None of these has the (promised) attraction of being "compatible with
restricted network infrastructures".

> based *and* frame-based APIs?

A multimedia application that wants to stream over WS may want to control
fragmentation size when sending. Intermediaries MAY coalesce/fragment,
but only when not extension is in place, which semantics is not understood
by the interm.
 
> Frames may be arbitrary buffered by intermediaries, the current javascript
> API hides frames completely and, as previously discussed, you can't be sure

The JS API is just that: an API for a single environment in which WS is
implemented.

Other environment may provide frame-based/streaming APIs, and even
JS may provide such things in a 2nd revision.
 
> that a frame belonging to a text message actually contains valid UTF-8. All of
> that seem to make them a decidedly bad choice for me to base your API on.

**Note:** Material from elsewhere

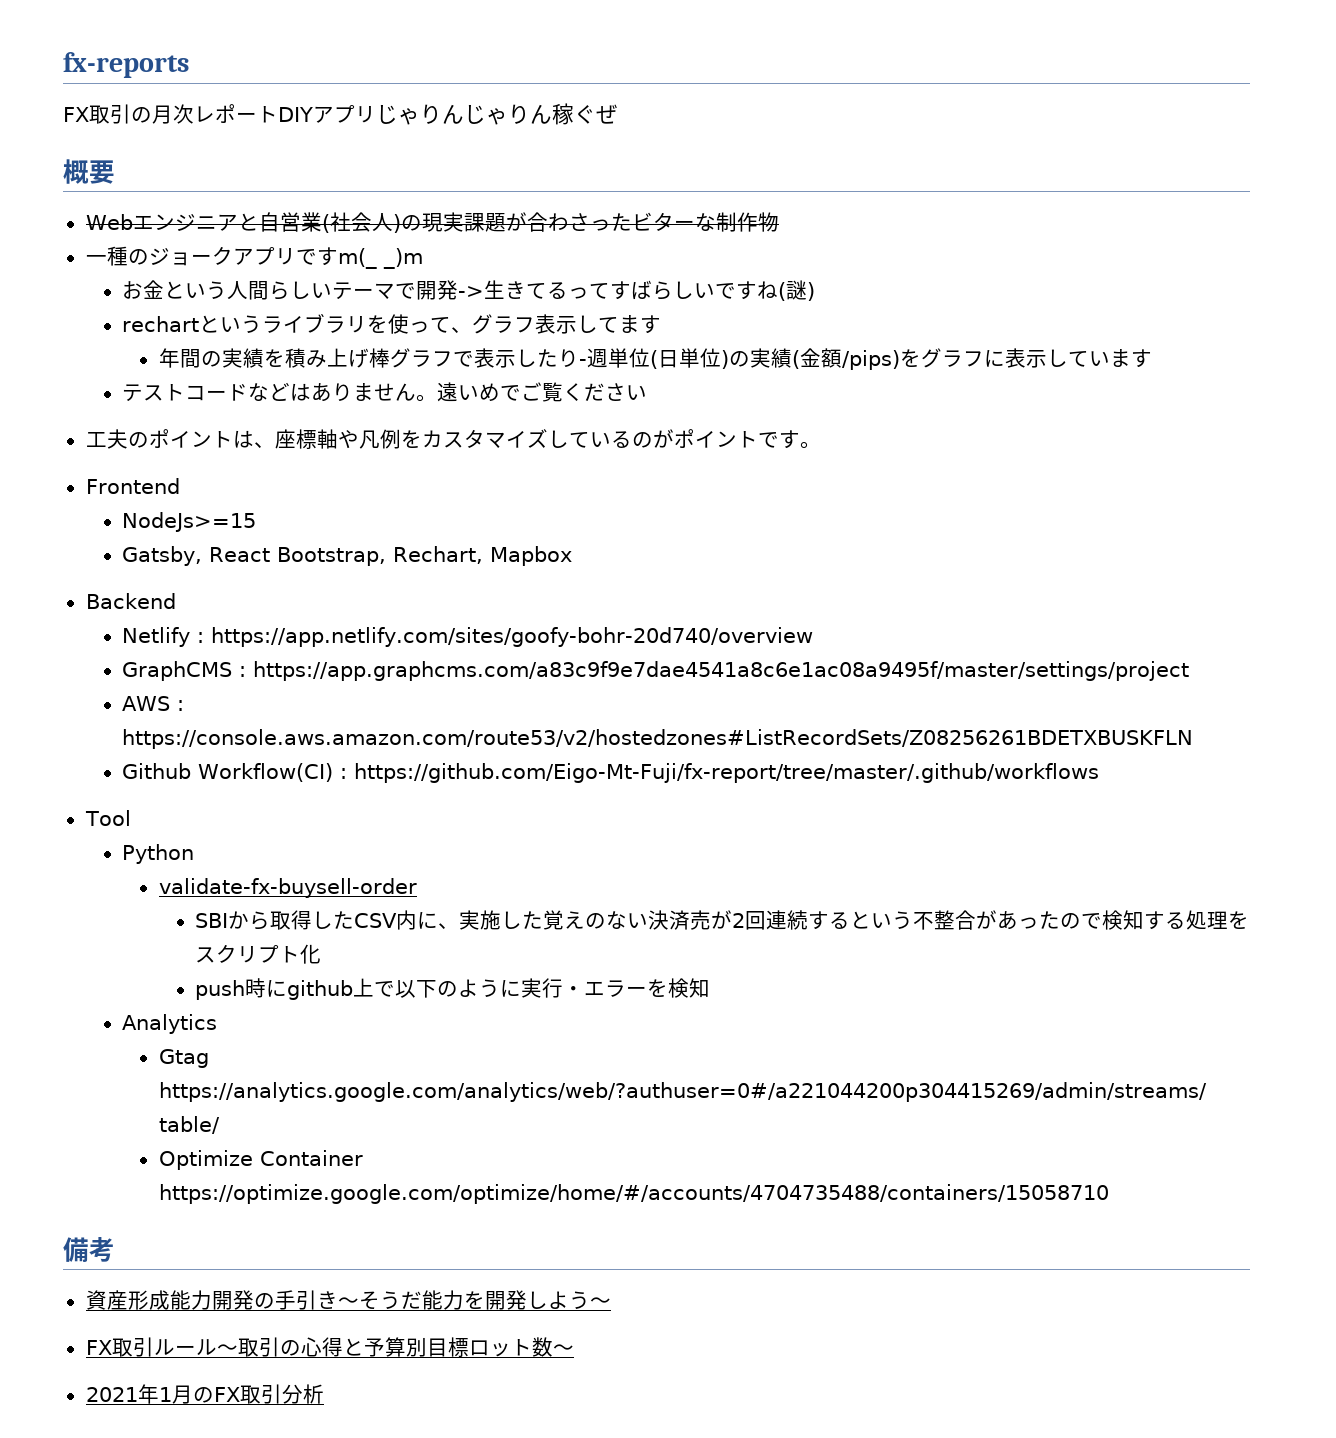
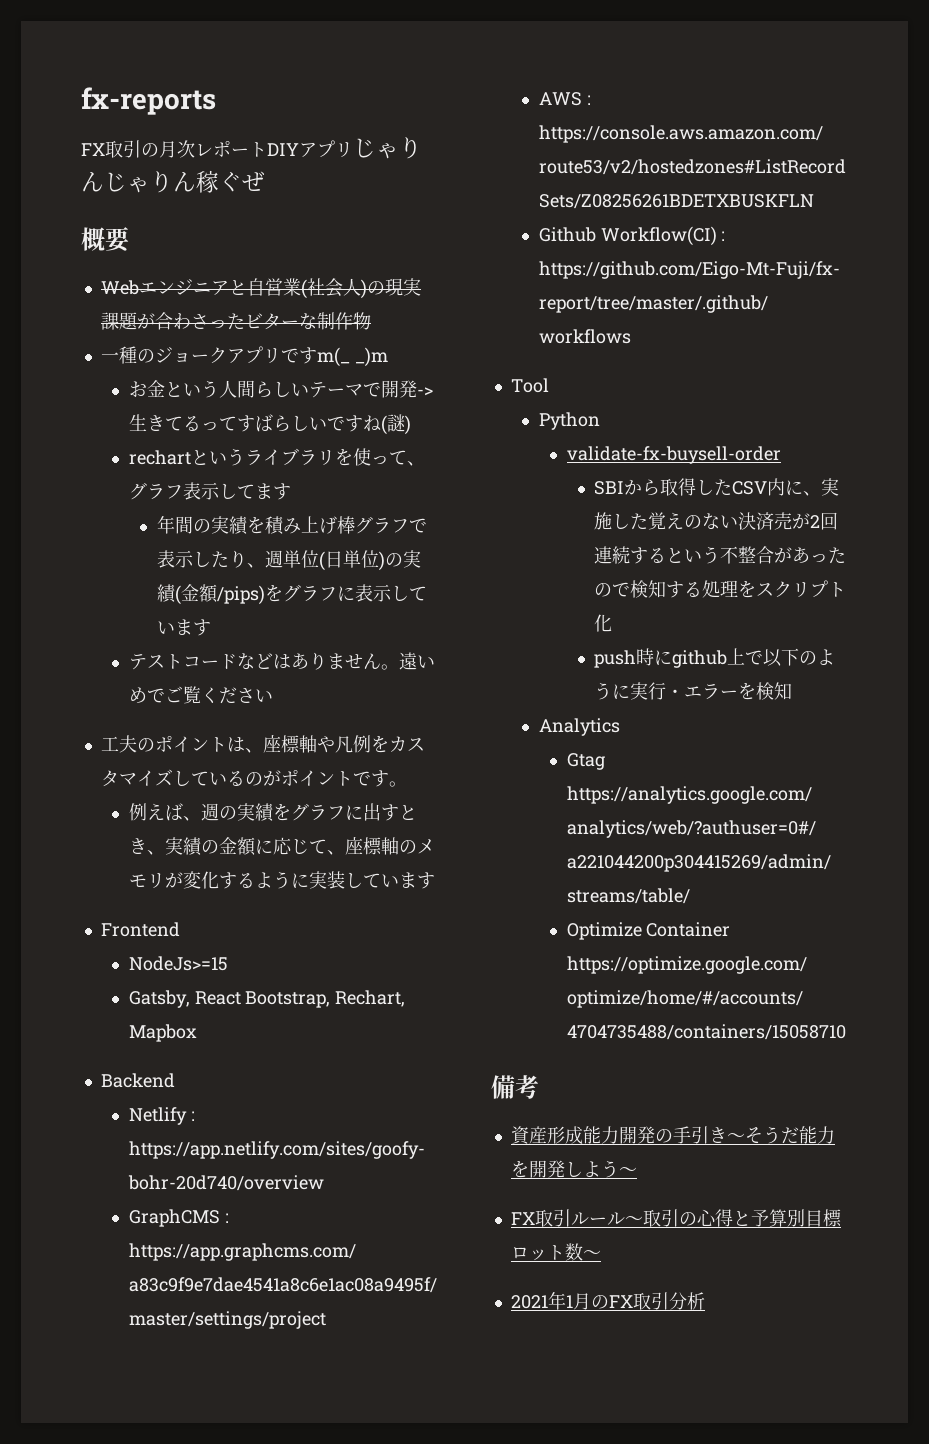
[578,359,587,366] - -> [246,563,265,568] 、
(821, 445) none -> [128,803,417,822] [128,837,435,856] [128,871,435,889] // 例えば、週の実績をグラフに出すとき、実績の金額に応じて、座標軸のメモリが変化するように実装しています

Of course a frame-based API may be more useful for binary messages. But
even for text: what if I write received streams immediately to a temp file.
When the connection fails because of invalid UTF-8, I just delete the temp file.
When everythings fine till the message end, I rename the temp file to final file.

> What additional benefits compared to a message-based API would that give
> you?

As a library author, I want to give choice to users, since I don't know their
requirements.
I would not use a mixture of APIs in _one_ application.